Python Parallelism for Point Cloud Processing

LAS and its compressed counterpart LAZ are popular file formats for storing Point Cloud information, typically generated by LiDAR technology. LiDAR, or Light Detection and Ranging, is a remote sensing technology used to measure distances and create highly accurate 3D maps of objects and landscapes. The Point Cloud information stored mainly consists of X, Y, and Z coordinates, intensity, color, feature classification, GPS time, and other custom fields provided by the scanner. LAS files comprise millions of points that accurately describe the sensed environment or object, making their analysis a challenging task.

One of the fundamental steps in processing and analyzing 3D data is calculating the normals. Normals in the Point Cloud provide information about the orientation and direction of a surface at each point in the point cloud. This information is essential for visualization, object recognition, and shape analysis.

We won’t delve into the details of how these normals are calculated or which package to use for it. Instead, the focus of this article is to demonstrate how to perform parallel calculations while chunked reading and chunked writing of a LAS/LAZ file, and how Python manages the challenges of concurrency and parallelism.

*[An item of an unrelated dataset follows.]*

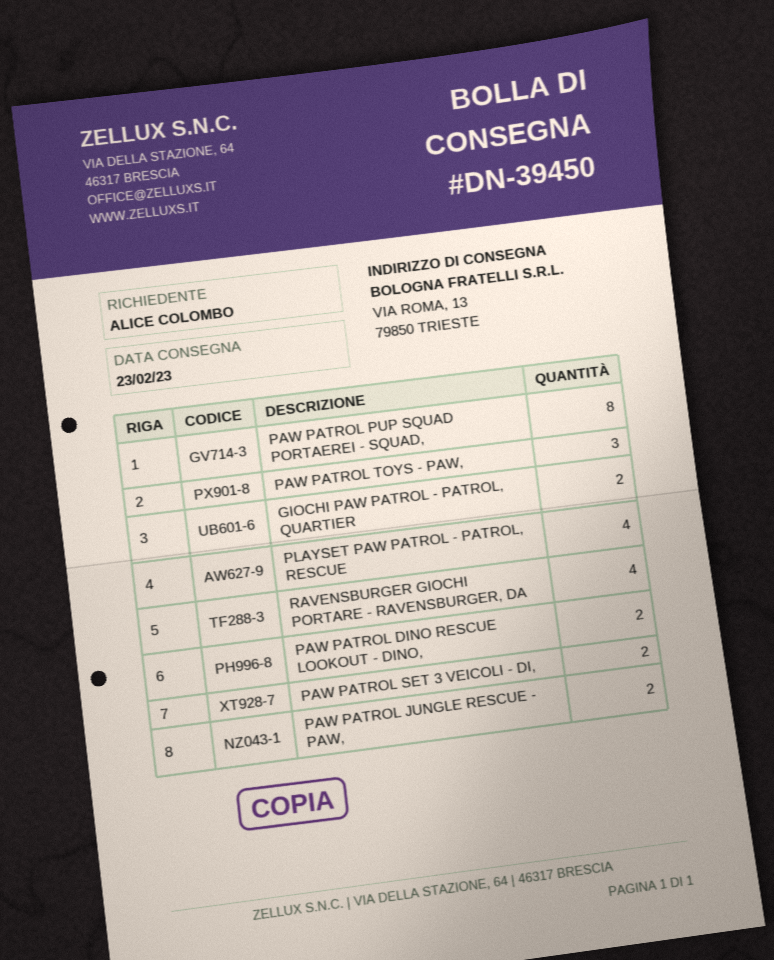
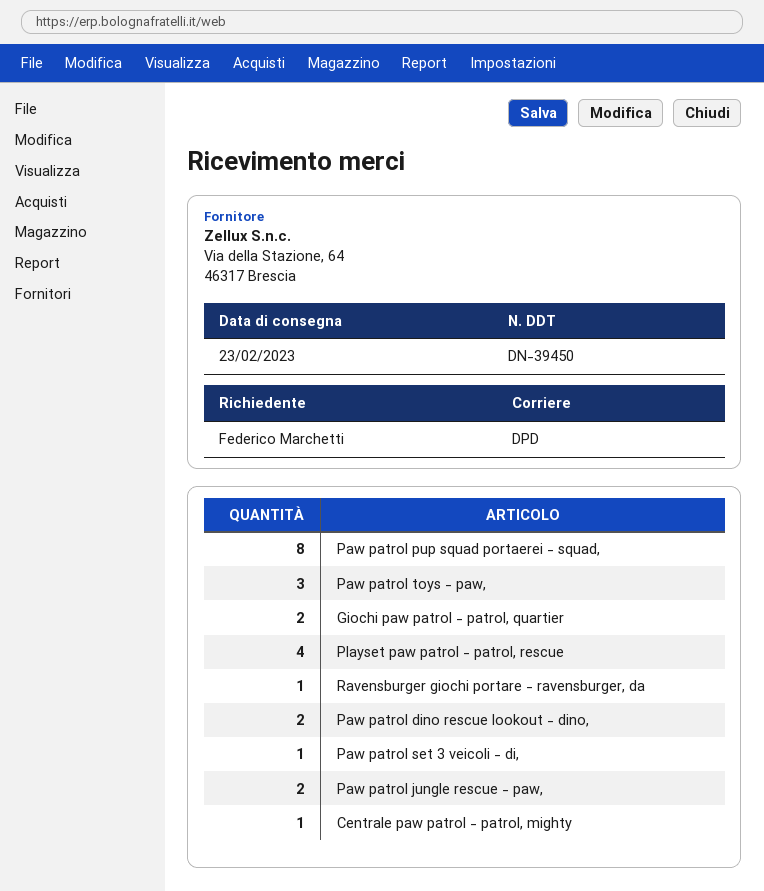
ordered by: ALICE COLOMBO -> Federico Marchetti
RAVENSBURGER GIOCHI PORTARE - RAVENSBURGER, DA: 4 -> 1
PAW PATROL SET 3 VEICOLI - DI,: 2 -> 1
Centrale paw patrol - patrol, mighty: none -> 1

To follow along, you should have a general knowledge of Python and be familiar with numpy and laspy. This article provides a high-level overview of parallelism in Python.

[packages]
numpy = "==1.26.0"
laspy = {extras = ["lazrs"], version = "==2.5.1"}

[requires]
python_version = "3.10"

Both laspy and numpy are packages that directly interact with the Python C_API, making them extremely fast. There isn’t much room for improvement in terms of speed without resorting to direct C programming. Therefore, we need to explore new ways to work with our code to enable parallelism or enhance processing pipelines to utilize our machine’s full potential.

As you may or may not know, Python execution is constrained by the Global Interpreter Lock (GIL). The GIL is a mechanism used by the CPython Interpreter to ensure that only one thread at a time executes Python bytecode. This simplifies implementation and makes the object model of CPython safe against concurrent access. While the GIL offers simplicity and benefits for multithreaded programs and single-core, single-process performance, it raises questions: Why use multithreading if multiple threads cannot execute simultaneously? Is it possible to execute code in parallel with Python?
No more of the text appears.